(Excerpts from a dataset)
◆ ◆ ◆ ◆ ◆

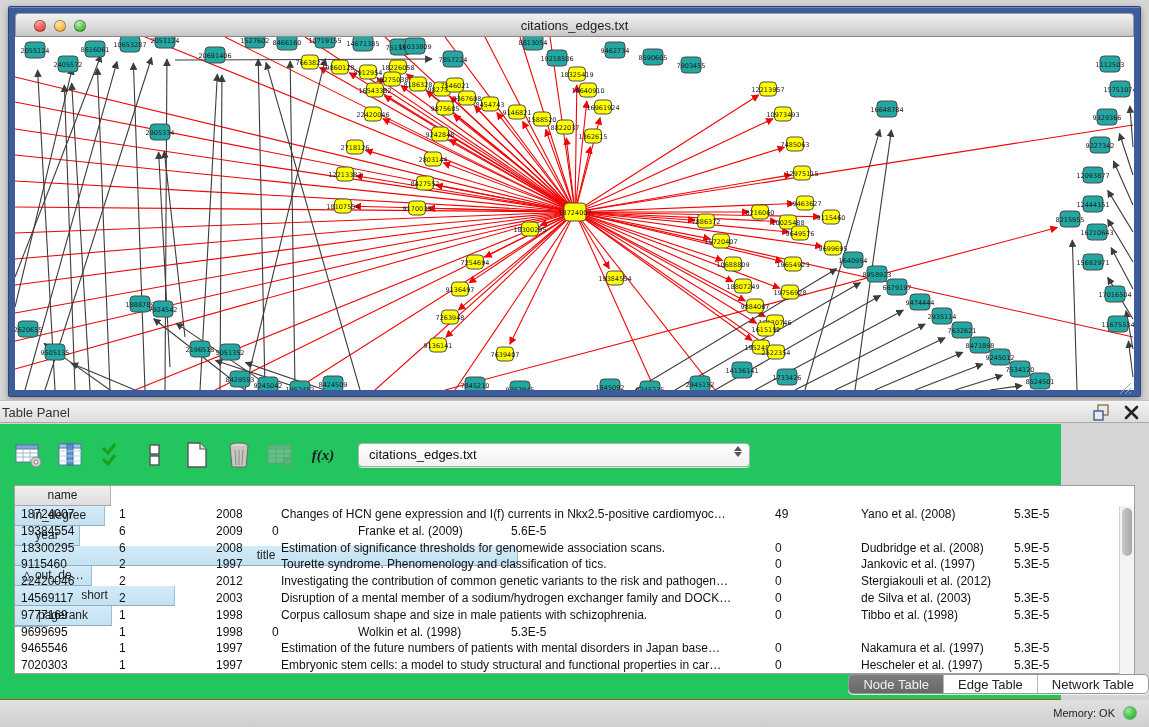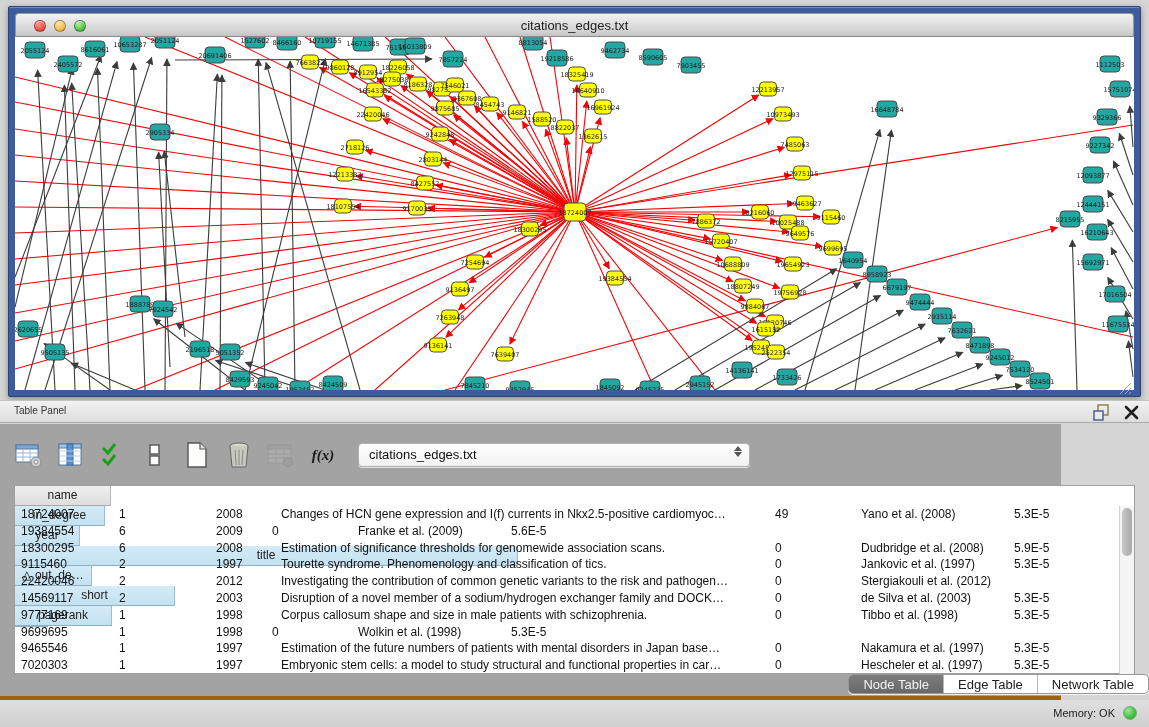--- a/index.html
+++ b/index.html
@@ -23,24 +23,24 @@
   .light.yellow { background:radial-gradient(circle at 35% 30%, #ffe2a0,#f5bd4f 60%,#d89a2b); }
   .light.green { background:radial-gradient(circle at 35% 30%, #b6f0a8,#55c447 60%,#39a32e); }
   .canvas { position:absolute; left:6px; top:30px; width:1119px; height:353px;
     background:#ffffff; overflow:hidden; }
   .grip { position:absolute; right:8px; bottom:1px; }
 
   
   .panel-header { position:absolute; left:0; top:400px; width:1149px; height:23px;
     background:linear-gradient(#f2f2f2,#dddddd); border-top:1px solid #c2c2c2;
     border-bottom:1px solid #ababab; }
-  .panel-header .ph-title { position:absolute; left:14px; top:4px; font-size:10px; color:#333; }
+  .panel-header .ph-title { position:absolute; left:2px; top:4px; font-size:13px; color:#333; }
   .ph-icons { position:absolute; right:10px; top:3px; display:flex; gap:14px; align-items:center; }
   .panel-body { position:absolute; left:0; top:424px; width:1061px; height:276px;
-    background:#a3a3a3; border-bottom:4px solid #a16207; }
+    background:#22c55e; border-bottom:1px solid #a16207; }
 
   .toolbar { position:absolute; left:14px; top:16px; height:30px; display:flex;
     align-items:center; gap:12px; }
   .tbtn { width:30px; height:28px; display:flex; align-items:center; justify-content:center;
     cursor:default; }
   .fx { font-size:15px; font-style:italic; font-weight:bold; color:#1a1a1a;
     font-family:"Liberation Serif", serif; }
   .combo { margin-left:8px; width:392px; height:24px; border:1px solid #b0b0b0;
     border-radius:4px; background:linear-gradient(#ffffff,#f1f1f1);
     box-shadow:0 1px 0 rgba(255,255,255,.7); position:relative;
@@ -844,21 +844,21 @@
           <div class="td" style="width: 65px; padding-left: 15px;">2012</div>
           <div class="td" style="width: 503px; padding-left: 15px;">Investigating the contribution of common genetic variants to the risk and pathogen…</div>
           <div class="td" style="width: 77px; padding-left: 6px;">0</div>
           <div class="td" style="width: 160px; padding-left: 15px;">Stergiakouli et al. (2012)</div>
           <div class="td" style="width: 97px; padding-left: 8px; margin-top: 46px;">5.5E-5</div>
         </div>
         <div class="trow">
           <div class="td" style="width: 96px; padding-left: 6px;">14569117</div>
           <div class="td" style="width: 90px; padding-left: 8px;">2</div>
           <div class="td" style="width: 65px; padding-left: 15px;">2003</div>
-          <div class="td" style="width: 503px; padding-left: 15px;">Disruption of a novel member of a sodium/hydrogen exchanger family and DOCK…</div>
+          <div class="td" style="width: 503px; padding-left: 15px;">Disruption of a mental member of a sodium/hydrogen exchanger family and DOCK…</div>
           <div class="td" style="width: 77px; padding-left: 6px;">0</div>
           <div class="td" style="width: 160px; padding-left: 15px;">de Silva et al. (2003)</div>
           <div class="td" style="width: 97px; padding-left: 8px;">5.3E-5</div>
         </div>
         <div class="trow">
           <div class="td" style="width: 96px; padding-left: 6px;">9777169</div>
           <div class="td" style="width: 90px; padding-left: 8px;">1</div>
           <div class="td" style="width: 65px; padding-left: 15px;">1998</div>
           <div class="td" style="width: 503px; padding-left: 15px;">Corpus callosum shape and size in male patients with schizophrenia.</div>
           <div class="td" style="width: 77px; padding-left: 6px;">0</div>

◆ ◆ ◆ ◆ ◆

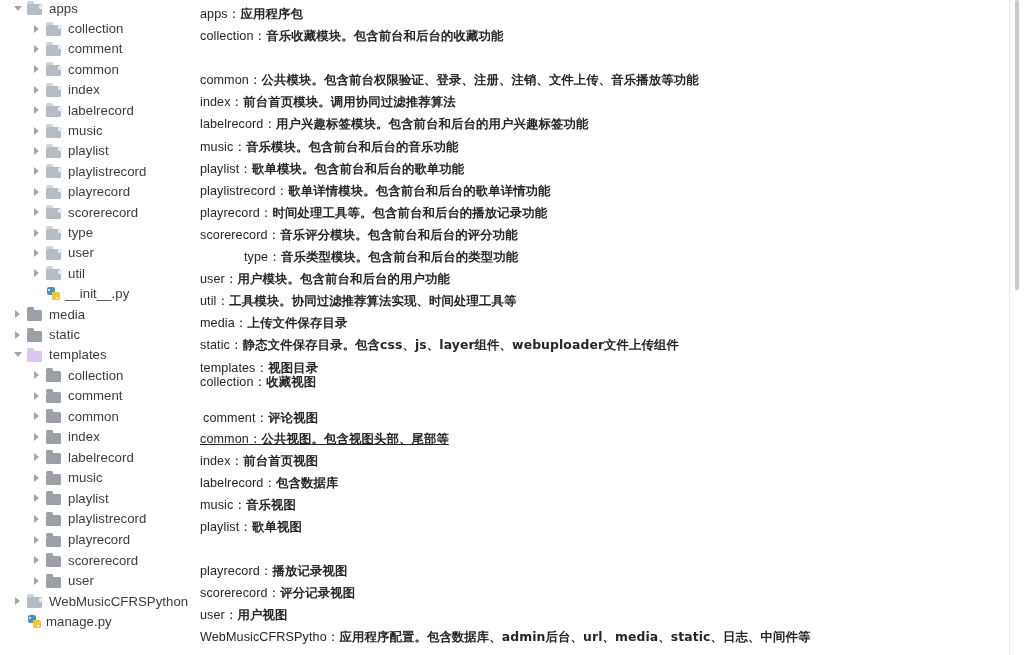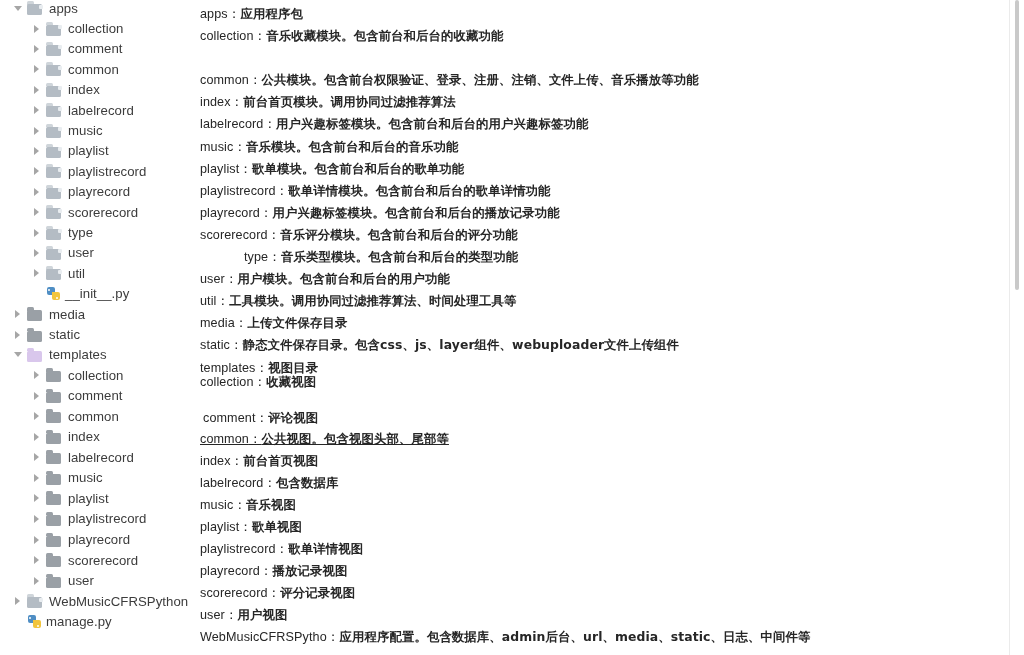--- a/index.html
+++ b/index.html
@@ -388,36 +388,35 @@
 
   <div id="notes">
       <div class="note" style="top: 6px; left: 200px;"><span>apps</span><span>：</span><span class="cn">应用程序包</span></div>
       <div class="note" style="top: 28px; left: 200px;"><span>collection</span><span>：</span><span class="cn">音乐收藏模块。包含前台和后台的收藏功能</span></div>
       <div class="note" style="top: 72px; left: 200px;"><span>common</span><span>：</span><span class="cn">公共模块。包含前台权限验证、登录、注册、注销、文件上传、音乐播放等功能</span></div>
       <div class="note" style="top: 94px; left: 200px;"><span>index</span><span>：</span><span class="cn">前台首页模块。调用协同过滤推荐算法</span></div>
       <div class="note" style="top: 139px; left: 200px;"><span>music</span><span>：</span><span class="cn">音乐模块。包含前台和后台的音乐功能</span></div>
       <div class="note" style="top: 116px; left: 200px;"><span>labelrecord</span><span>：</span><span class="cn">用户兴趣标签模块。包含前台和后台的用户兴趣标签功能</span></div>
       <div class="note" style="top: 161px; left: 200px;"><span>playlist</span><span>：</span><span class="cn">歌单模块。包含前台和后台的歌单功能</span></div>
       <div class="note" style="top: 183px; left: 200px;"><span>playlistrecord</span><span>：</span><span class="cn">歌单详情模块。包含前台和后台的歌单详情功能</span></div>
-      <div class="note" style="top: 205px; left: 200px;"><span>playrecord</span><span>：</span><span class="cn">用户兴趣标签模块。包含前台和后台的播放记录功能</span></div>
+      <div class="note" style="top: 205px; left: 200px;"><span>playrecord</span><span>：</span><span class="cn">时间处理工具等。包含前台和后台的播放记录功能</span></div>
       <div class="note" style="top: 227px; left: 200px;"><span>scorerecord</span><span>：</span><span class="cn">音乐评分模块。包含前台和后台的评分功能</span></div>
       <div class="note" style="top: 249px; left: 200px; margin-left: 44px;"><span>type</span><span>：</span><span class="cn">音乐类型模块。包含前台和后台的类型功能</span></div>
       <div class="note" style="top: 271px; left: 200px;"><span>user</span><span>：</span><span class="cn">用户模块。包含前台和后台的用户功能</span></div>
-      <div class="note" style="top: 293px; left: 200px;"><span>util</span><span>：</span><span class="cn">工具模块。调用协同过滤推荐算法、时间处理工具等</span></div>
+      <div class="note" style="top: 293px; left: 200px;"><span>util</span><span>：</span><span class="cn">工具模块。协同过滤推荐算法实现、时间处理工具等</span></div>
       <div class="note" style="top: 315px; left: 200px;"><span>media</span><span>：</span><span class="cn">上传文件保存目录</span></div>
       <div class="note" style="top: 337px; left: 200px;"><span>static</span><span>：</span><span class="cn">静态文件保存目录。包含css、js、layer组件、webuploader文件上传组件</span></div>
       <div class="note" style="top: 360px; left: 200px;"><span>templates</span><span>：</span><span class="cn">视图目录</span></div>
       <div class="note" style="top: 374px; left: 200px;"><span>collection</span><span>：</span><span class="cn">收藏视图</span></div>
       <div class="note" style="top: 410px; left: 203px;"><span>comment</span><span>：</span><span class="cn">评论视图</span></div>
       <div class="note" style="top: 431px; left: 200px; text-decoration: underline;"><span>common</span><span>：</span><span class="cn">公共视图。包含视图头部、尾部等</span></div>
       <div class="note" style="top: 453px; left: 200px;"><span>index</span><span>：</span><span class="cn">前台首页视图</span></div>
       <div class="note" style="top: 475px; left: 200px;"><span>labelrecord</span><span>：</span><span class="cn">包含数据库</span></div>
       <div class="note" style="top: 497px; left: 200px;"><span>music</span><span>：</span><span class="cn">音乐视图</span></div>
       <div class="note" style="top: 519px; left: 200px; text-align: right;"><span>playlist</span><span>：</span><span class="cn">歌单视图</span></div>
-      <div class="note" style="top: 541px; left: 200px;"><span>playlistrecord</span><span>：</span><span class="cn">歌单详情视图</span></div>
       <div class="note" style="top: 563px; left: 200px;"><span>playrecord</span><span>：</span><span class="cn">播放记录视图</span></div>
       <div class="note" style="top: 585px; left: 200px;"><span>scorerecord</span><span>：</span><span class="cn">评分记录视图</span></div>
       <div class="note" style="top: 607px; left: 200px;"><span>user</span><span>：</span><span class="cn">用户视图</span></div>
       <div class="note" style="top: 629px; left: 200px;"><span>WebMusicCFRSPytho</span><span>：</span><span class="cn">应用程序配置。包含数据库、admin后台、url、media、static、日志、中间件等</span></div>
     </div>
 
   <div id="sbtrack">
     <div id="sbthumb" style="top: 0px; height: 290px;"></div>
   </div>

◆ ◆ ◆ ◆ ◆

**Exercise description:** Search the entries for "linear" and show every line that has it.

**Your solution:**
     background:linear-gradient(#f2f2f2,#dddddd); border-top:1px solid #c2c2c2;
     border-radius:4px; background:linear-gradient(#ffffff,#f1f1f1);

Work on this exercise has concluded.